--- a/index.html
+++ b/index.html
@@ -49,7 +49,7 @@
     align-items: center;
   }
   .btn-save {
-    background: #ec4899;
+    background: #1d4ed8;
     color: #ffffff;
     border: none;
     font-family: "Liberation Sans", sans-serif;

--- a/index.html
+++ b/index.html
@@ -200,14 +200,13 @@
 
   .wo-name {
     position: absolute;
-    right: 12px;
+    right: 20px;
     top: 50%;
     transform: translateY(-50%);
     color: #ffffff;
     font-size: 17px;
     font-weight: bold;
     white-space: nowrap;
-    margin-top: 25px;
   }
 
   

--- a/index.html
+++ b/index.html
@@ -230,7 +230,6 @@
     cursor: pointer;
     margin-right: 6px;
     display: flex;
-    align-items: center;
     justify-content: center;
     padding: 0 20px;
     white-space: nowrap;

#####

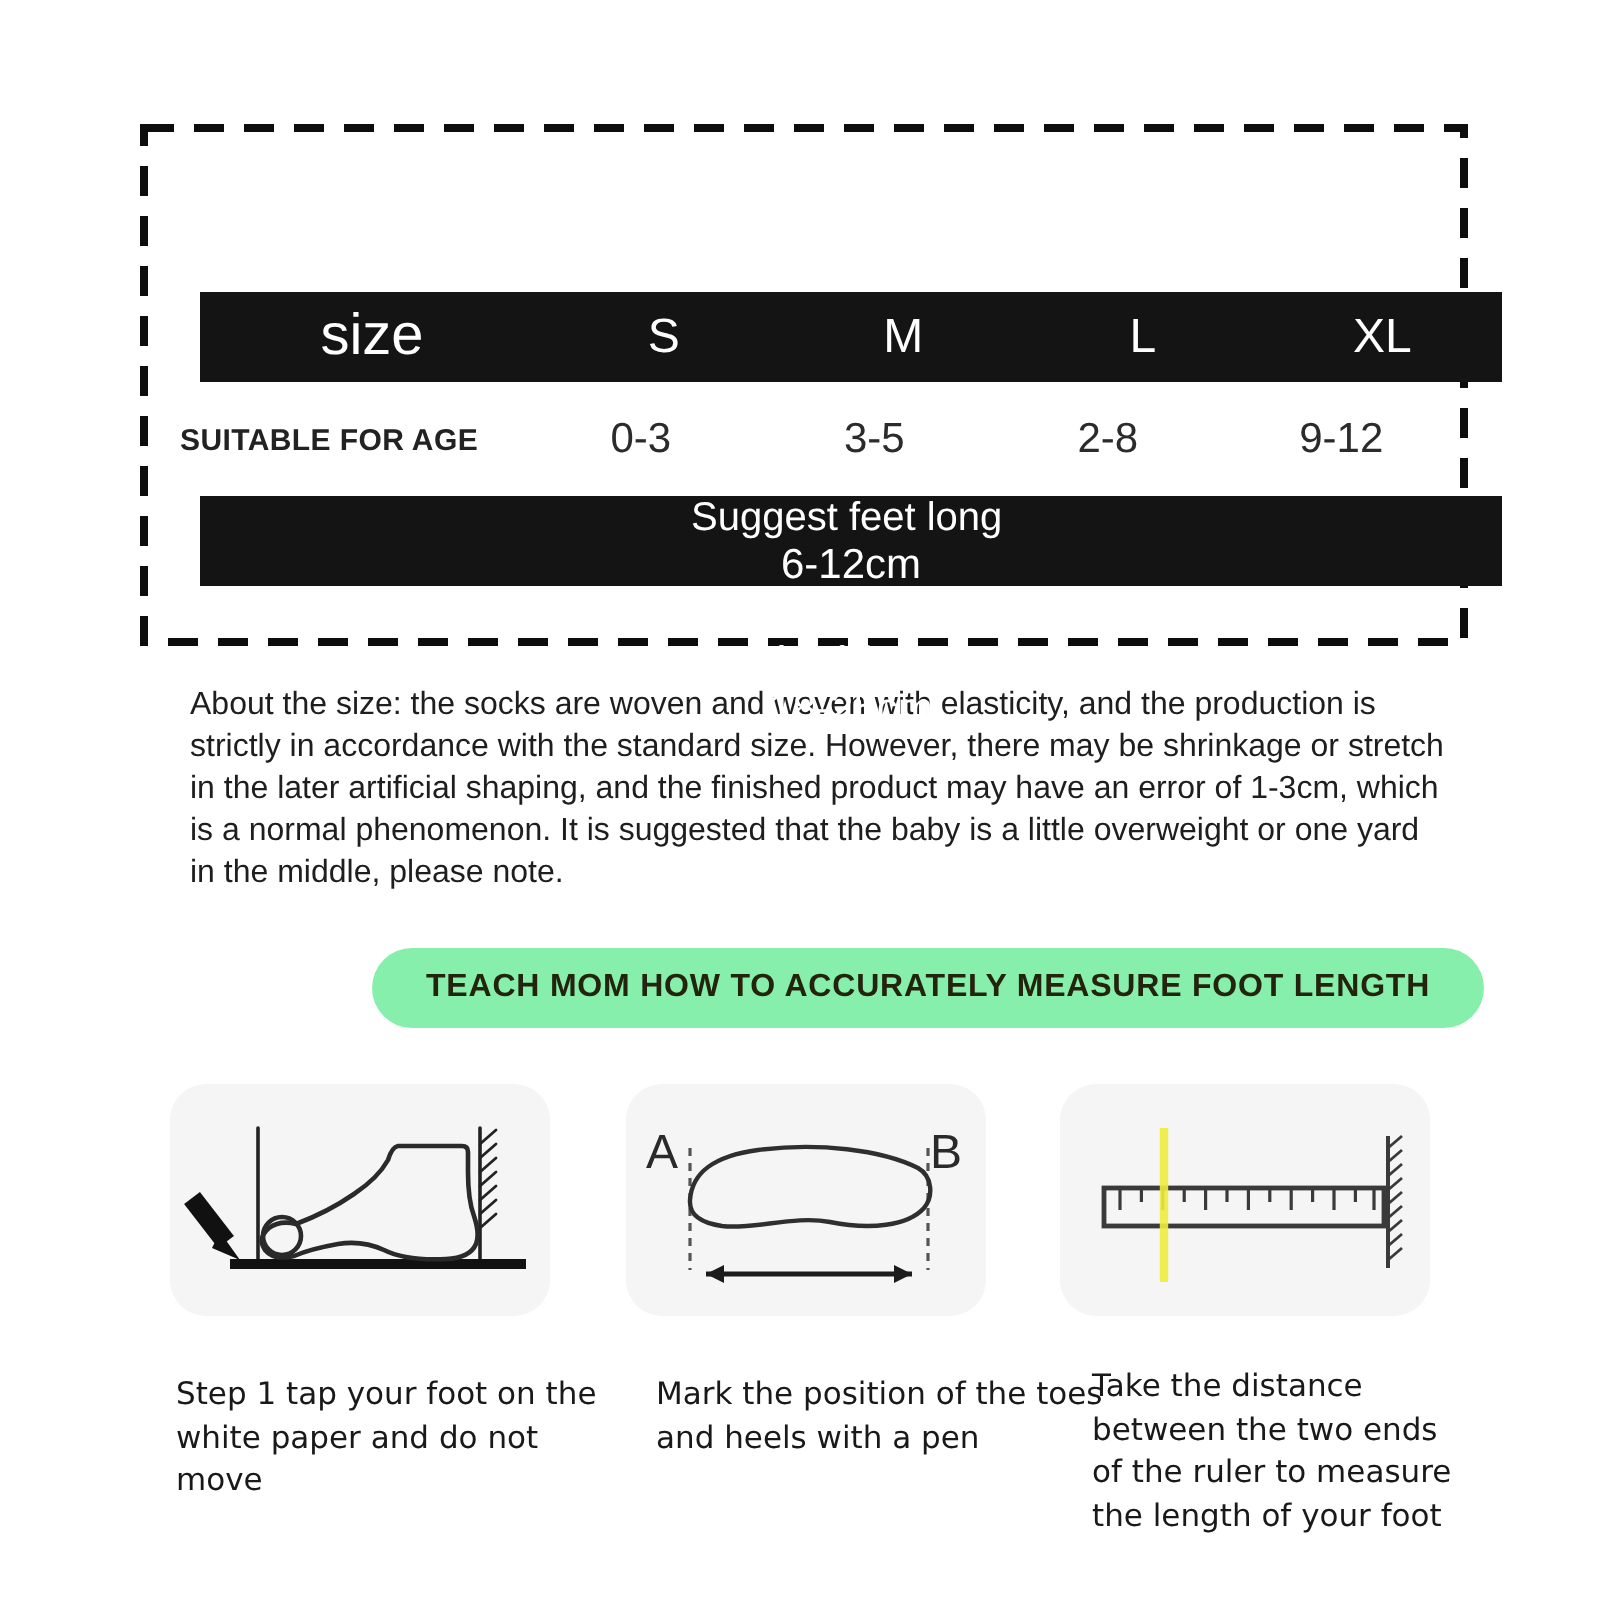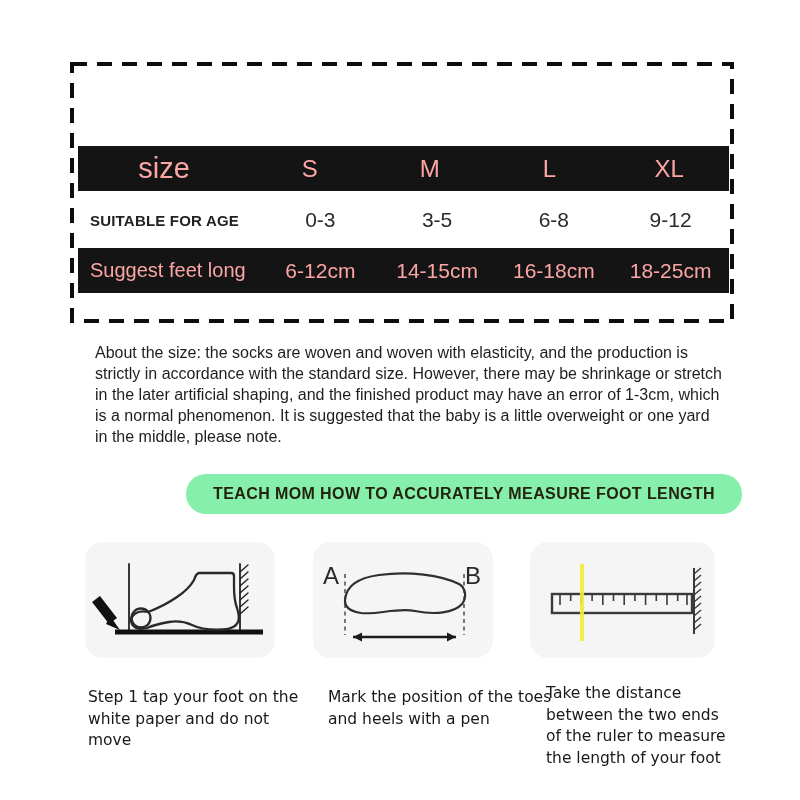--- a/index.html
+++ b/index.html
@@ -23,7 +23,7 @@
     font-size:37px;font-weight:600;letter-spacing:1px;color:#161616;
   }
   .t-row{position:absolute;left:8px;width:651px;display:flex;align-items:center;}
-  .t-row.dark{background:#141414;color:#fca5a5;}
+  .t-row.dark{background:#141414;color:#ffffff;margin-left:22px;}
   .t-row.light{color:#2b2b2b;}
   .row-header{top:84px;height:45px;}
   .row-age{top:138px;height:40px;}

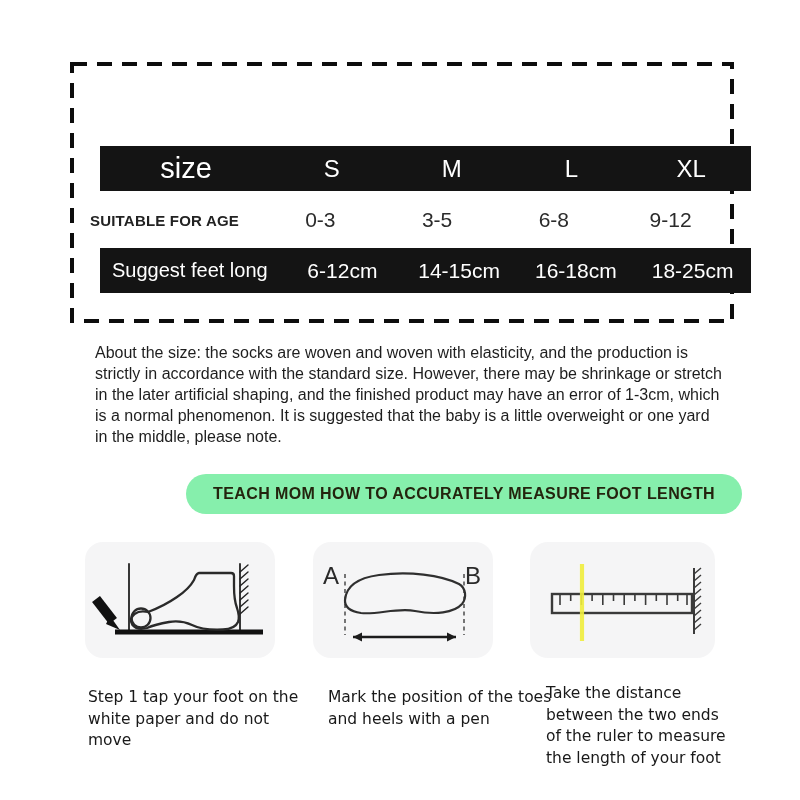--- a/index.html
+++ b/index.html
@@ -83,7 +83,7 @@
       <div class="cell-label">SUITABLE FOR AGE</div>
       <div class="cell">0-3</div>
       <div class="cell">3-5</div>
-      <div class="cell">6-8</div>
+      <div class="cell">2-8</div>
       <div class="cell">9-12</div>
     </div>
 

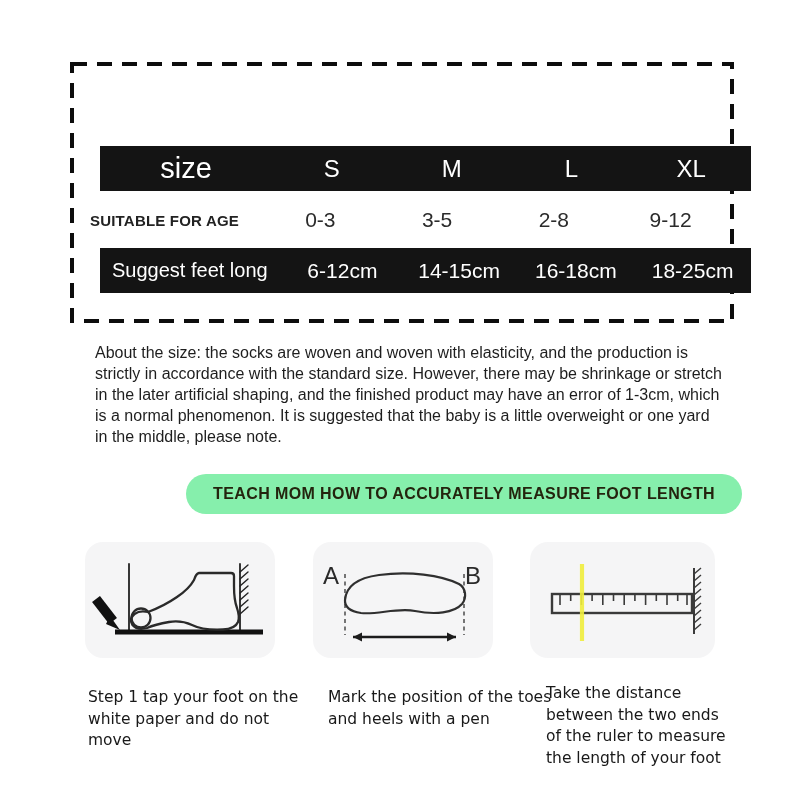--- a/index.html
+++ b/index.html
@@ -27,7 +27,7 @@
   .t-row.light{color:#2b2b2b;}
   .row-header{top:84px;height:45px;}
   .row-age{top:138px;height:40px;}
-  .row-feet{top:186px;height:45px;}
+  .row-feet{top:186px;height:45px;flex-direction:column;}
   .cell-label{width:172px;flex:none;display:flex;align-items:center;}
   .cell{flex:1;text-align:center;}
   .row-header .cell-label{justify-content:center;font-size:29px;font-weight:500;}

#####

### Your objective
Reproduce each line of the records in which "items" appears.

### Result for this exercise
     align-items: center;
-    align-items: center;
   .t-row{position:absolute;left:8px;width:651px;display:flex;align-items:center;}
   .cell-label{width:172px;flex:none;display:flex;align-items:center;}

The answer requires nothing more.